Look through the records, and whenever a line includes the word "none", copy it.

(Extracted data entries)
..............................
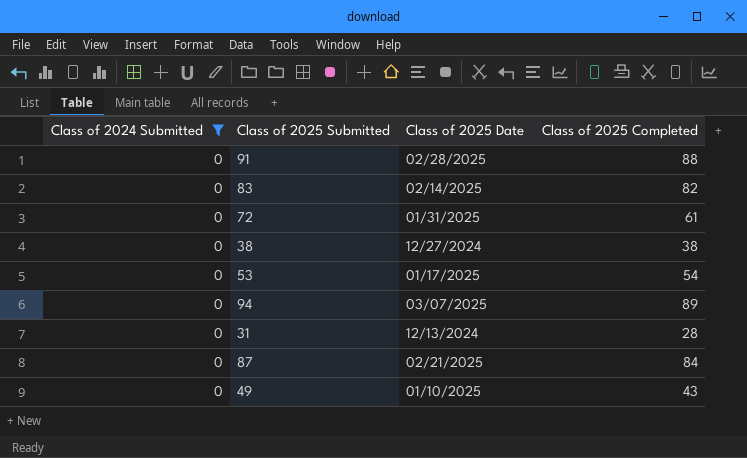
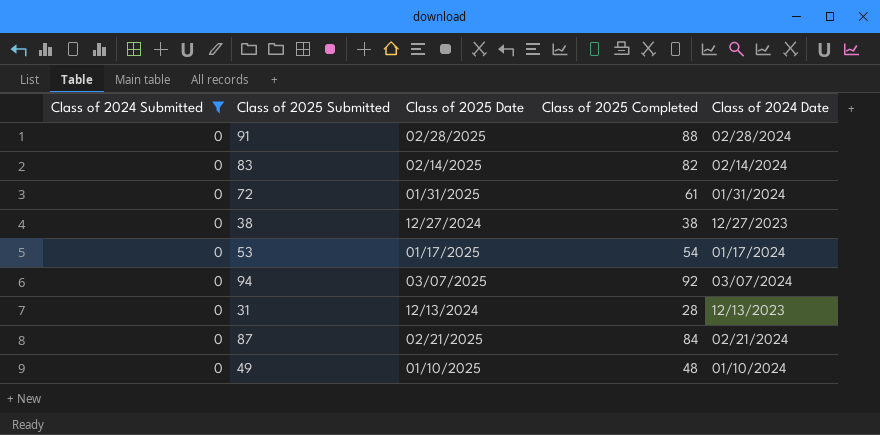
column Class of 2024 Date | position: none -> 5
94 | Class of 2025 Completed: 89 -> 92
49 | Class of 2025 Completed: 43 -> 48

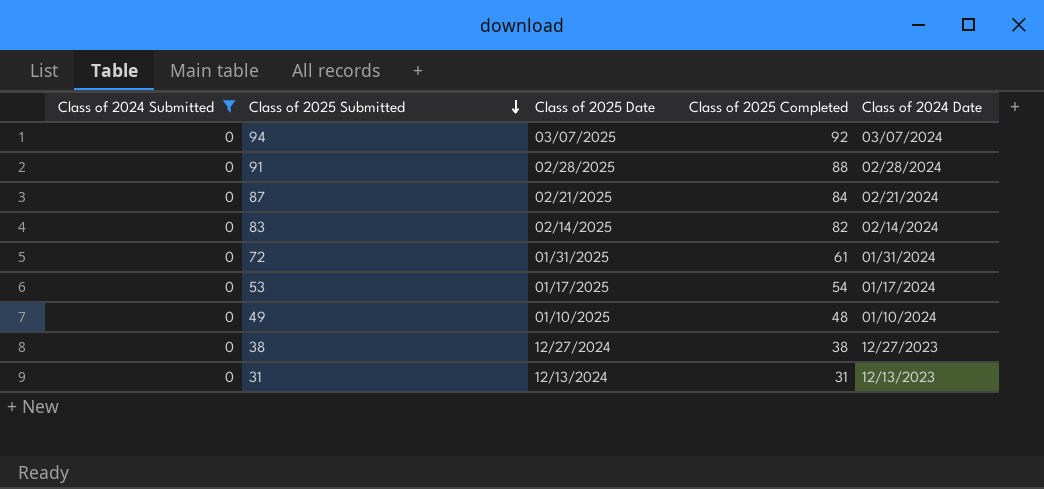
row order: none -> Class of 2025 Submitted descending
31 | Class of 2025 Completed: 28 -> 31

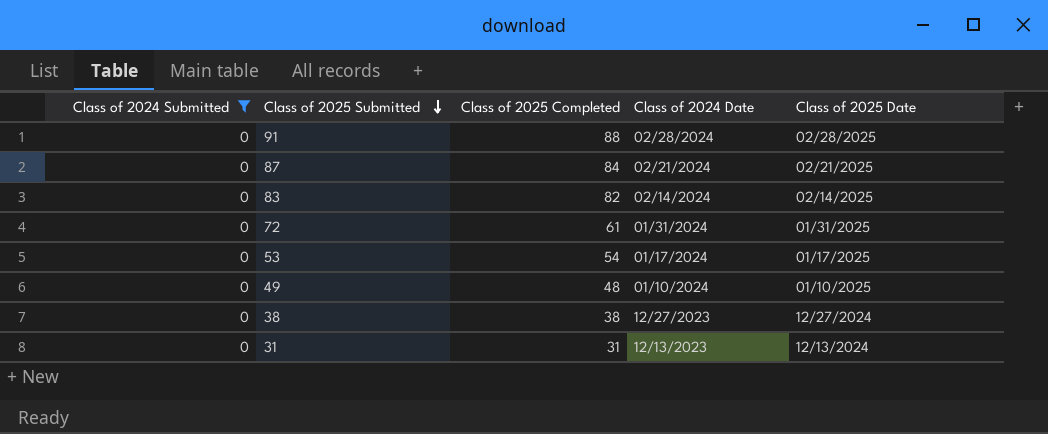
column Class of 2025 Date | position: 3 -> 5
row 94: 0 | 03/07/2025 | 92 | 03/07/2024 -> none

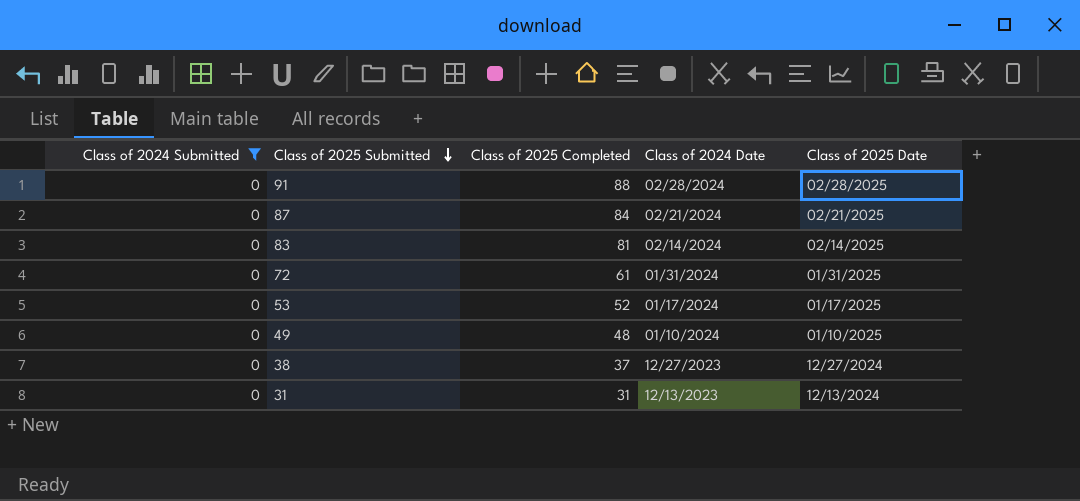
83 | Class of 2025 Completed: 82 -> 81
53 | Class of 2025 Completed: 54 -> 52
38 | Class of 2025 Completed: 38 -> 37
..............................
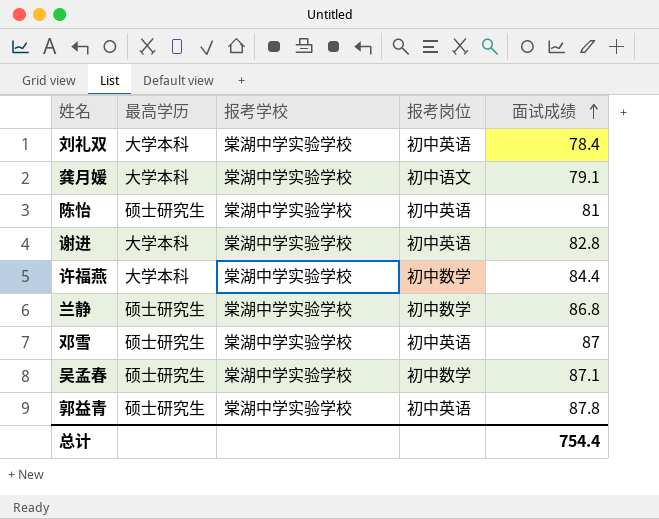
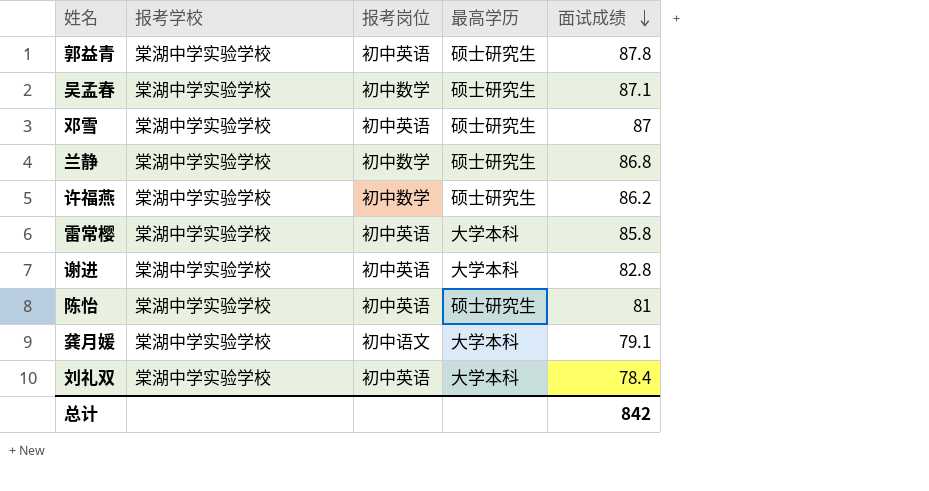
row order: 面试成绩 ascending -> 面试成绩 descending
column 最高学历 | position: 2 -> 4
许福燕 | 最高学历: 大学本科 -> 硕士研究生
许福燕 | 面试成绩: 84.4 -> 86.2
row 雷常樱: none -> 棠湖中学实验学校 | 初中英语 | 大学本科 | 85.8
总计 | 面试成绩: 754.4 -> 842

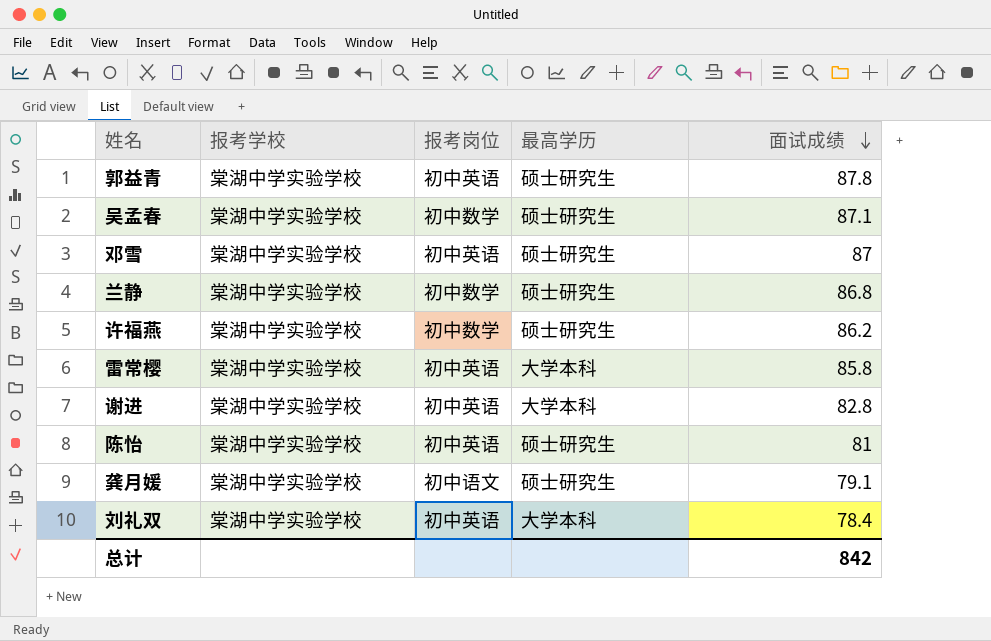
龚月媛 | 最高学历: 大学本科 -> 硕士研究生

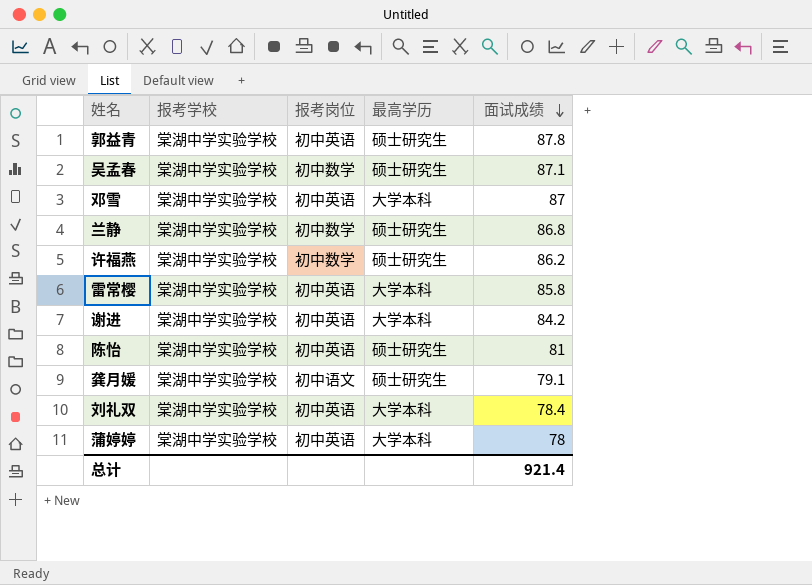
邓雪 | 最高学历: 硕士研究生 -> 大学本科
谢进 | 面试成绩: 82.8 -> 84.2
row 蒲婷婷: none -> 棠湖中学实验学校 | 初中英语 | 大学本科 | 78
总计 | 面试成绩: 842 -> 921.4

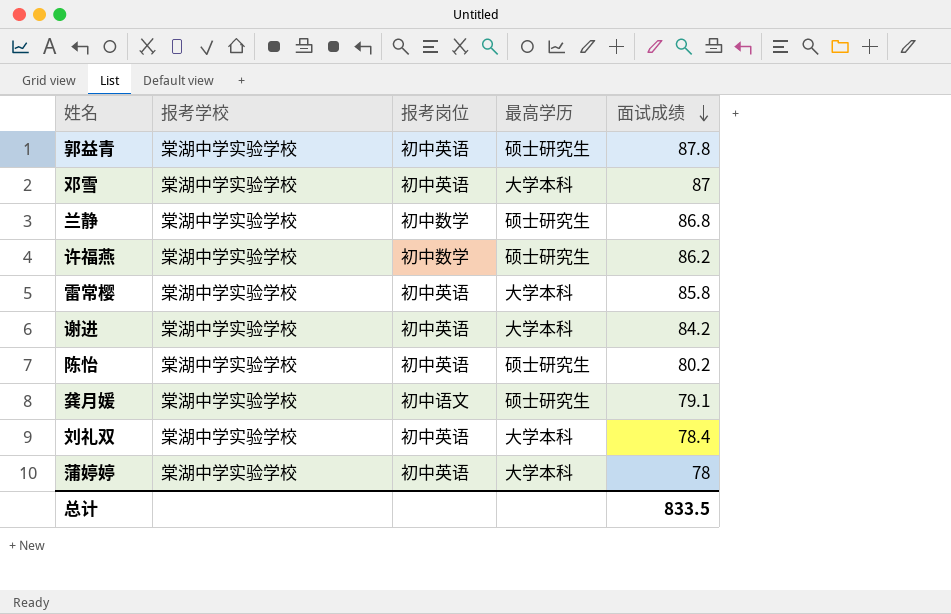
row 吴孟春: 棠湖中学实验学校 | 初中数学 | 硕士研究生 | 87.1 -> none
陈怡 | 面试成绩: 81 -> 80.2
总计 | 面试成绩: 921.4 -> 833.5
..............................
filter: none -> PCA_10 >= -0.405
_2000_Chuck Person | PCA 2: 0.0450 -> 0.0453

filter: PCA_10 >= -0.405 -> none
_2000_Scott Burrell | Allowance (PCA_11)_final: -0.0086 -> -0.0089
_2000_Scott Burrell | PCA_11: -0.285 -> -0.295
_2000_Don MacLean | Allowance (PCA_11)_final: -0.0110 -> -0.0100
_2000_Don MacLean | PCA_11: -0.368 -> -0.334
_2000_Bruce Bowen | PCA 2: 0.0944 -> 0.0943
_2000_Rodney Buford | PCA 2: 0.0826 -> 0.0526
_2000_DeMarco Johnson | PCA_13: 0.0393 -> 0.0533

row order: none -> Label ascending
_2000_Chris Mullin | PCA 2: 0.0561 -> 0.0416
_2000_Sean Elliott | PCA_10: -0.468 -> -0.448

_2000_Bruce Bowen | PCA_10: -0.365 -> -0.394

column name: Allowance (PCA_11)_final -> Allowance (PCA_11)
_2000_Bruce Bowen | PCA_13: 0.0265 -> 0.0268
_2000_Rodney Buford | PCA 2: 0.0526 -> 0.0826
..............................
- [EXERCISE RESULT]:
column Class of 2024 Date | position: none -> 5
row order: none -> Class of 2025 Submitted descending
row 94: 0 | 03/07/2025 | 92 | 03/07/2024 -> none
row 雷常樱: none -> 棠湖中学实验学校 | 初中英语 | 大学本科 | 85.8
row 蒲婷婷: none -> 棠湖中学实验学校 | 初中英语 | 大学本科 | 78
row 吴孟春: 棠湖中学实验学校 | 初中数学 | 硕士研究生 | 87.1 -> none
filter: none -> PCA_10 >= -0.405
filter: PCA_10 >= -0.405 -> none
row order: none -> Label ascending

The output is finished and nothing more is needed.